The Archivist, or How I Built A Book Scanner in Six Years

The DIY Book Scanner Archivist

I’m Daniel, and I founded this project. This machine is a book scanner that I designed. It makes paper books into digital books. When I started this project in 2009, there was almost no useful information on the internet about how to design, build, and operate a book scanning machine. This 22,000 word, 56 page site is (almost) everything I wanted to share about it. The rest is buried in personal email and my 2,750ish posts on the forum, as well articles like this outstanding, short piece by Dylan Love. I think Dylain’s article the best thing ever written about this project, at least in English.

Incidentally, I’m retiring. You’re probably just getting acquainted with this project. I’m sorry that our introduction starts with my departure. I have a lot to share with you, and everyone, so let’s get right to it.

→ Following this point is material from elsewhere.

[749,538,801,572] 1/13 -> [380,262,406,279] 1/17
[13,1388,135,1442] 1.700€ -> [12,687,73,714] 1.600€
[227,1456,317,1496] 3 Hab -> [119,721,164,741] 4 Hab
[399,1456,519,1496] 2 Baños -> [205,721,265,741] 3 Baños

I started this project to develop book scanning technology, and to teach people how to scan the books they own. The machine you see here, which I call the Archivist (read the original announcement), is the culmination of six years of work by myself and hundreds of others. The purpose of this website is to teach you everything I know – and to feel confident in doing what I’ve done. A DIY Book Scanner is 50% hardware and 50% software, and since I’m a hardware guy, this site is going to be heavily focused on that part of things. This page is just a tl;dr/introduction version of the rest of the site, so if you go on to read more deeply, you’ll see a little repetition.

General description

A DIY Book Scanner is a simple thing. In essence, it is a rig which carefully and repeatably positions three elements — lighting, cameras and a book. The upper part of the rig holds the lights, cameras and glass in the right relationship to each other. Below that, there’s a cradle where the operator places a book, and the mechanical part of the frame allows the operator to lift the book up to the glass. The glass serves to flatten the pages of the book, and the operator triggers both cameras to take a picture of each flattened page. Because two pages are captured at once, the process is very fast – about 1,000 pages per hour for a skilled operator.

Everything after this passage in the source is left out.